● **Assigned task**: The answer should hold only the lines from the one containing "color: #701a75 ->" through the one containing "font-size: 20px ->" in the entries below, copied exactly, without pictures.

● **Source material**:
-=-=-=-=-
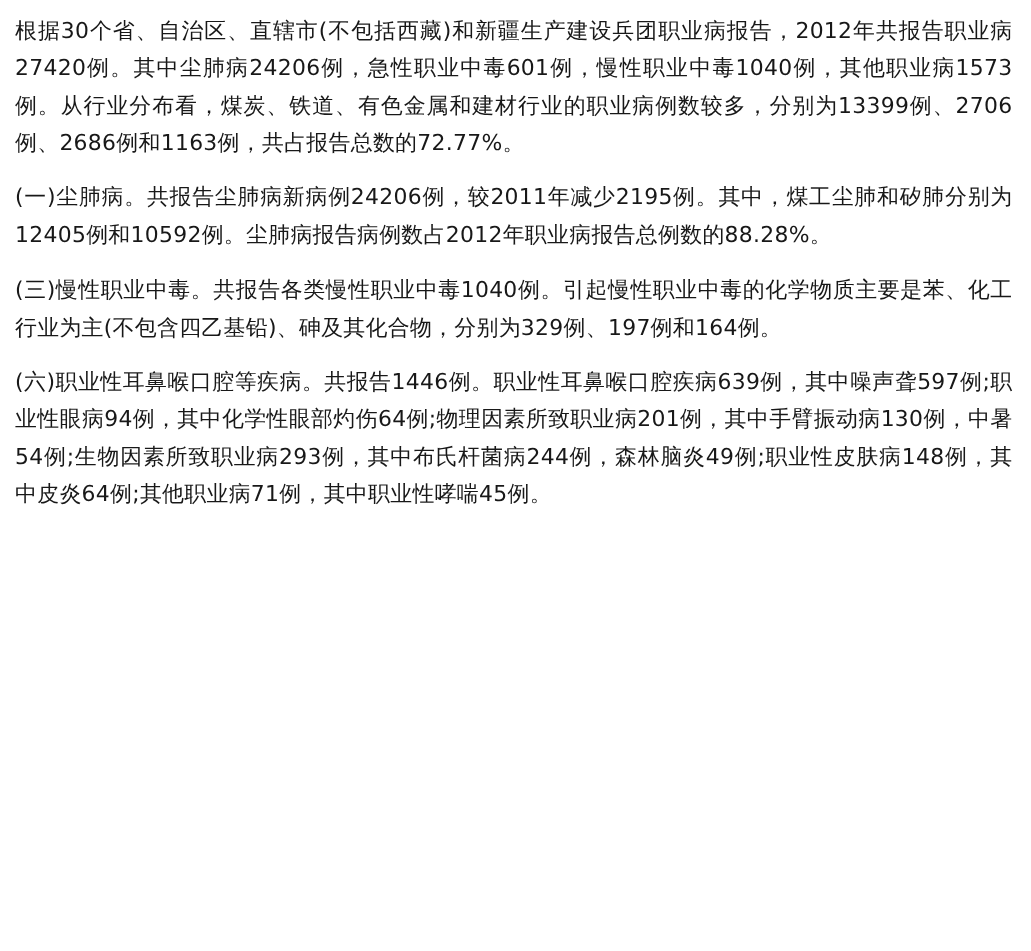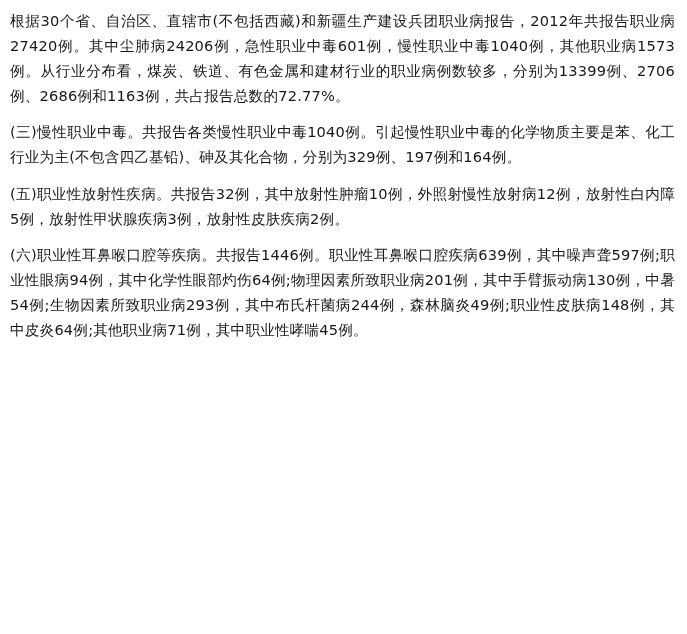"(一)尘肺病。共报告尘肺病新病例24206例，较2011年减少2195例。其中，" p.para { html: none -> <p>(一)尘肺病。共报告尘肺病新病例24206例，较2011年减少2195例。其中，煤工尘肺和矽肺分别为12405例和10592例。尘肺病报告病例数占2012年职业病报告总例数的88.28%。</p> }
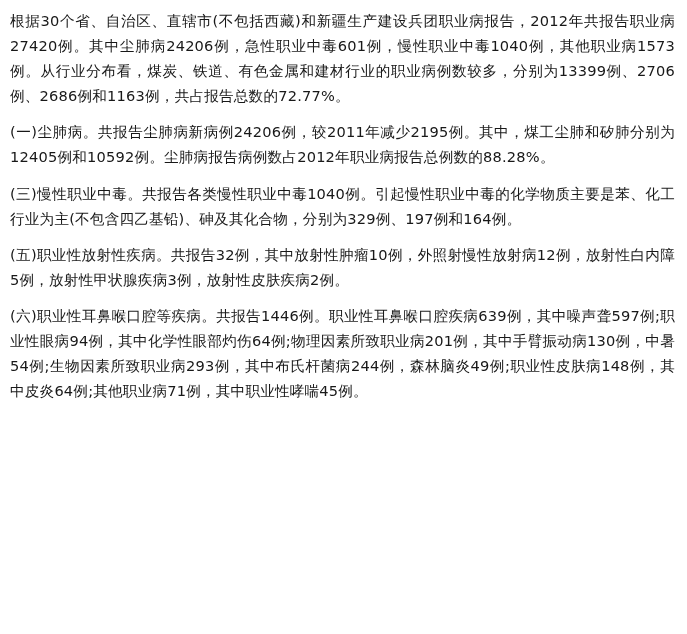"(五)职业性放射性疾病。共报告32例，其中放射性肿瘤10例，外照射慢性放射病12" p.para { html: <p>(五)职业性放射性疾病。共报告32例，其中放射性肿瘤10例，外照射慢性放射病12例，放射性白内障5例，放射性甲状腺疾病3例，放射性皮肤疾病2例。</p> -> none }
-=-=-=-=-
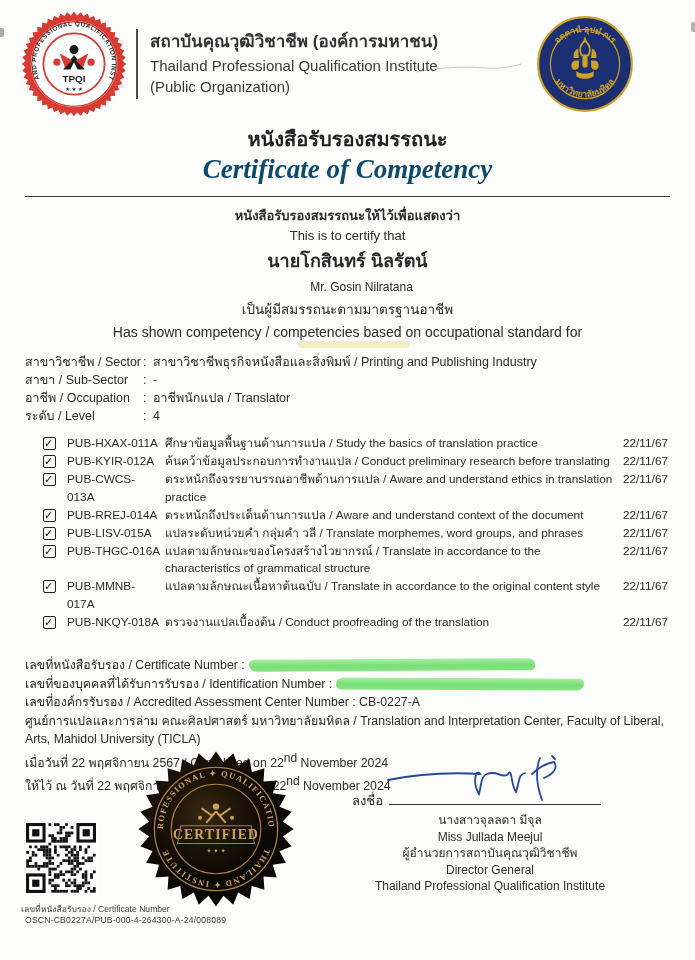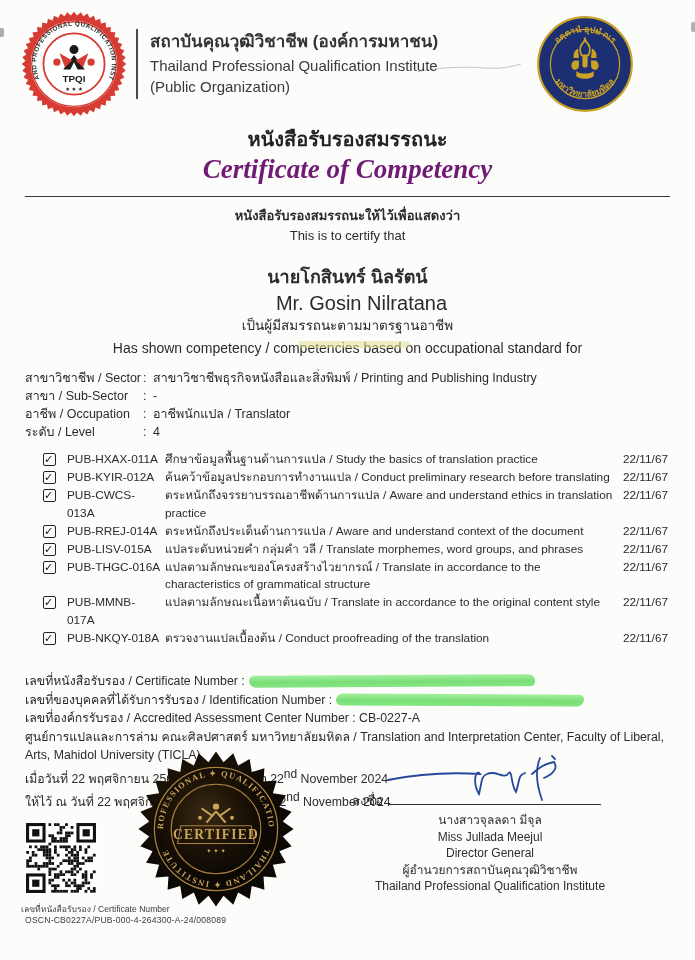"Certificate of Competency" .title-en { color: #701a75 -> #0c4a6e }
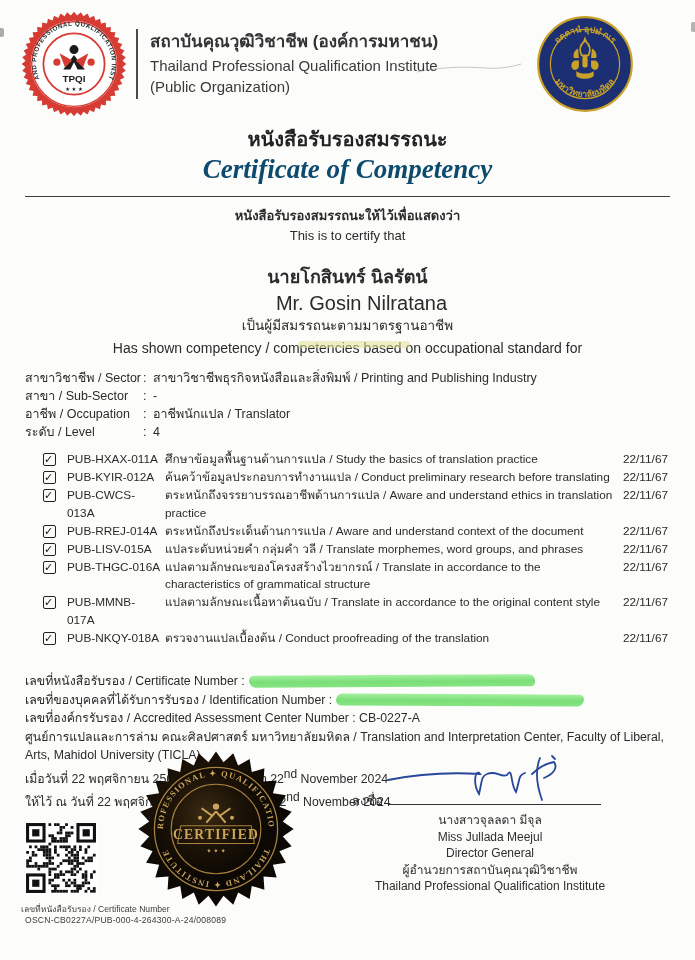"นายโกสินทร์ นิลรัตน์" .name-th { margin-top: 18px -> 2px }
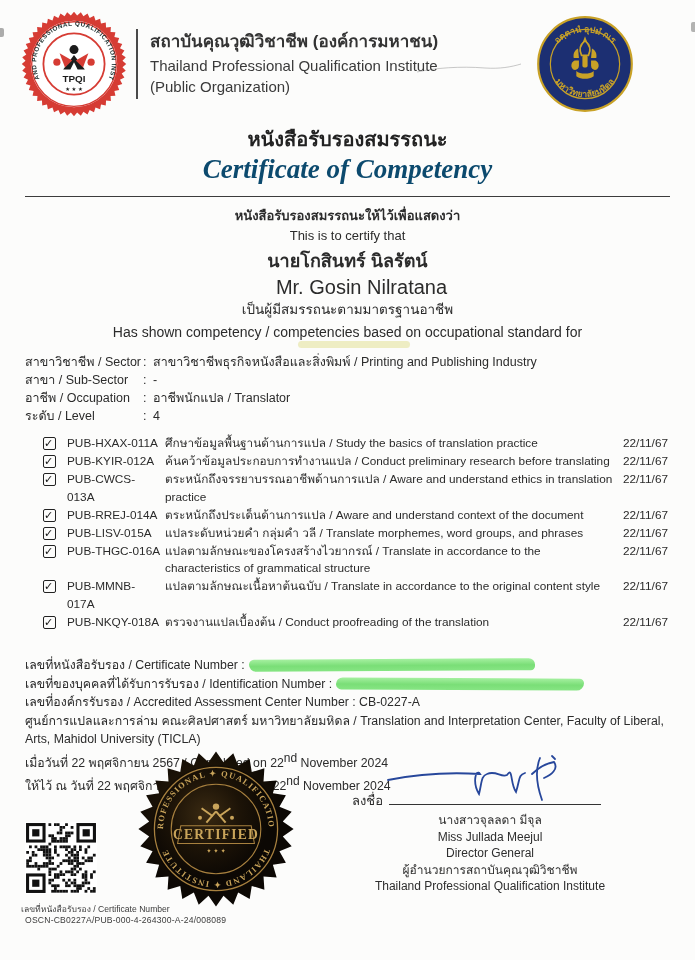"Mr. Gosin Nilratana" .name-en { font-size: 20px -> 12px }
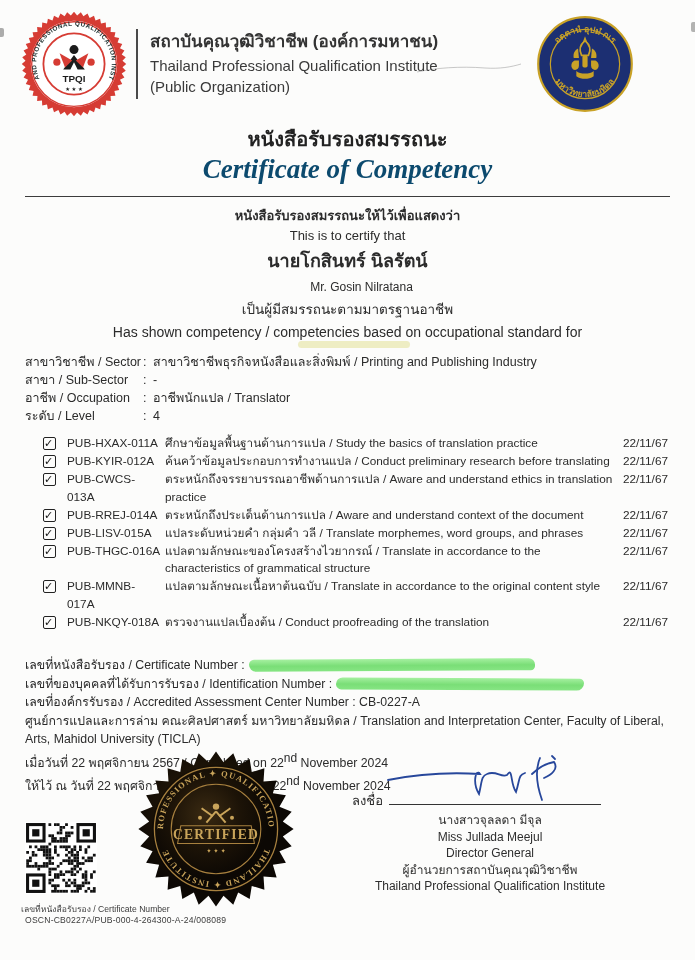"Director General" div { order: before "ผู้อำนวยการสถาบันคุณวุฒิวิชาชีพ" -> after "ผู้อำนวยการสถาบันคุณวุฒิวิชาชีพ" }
-=-=-=-=-
● **Exercise response**:
"Certificate of Competency" .title-en { color: #701a75 -> #0c4a6e }
"นายโกสินทร์ นิลรัตน์" .name-th { margin-top: 18px -> 2px }
"Mr. Gosin Nilratana" .name-en { font-size: 20px -> 12px }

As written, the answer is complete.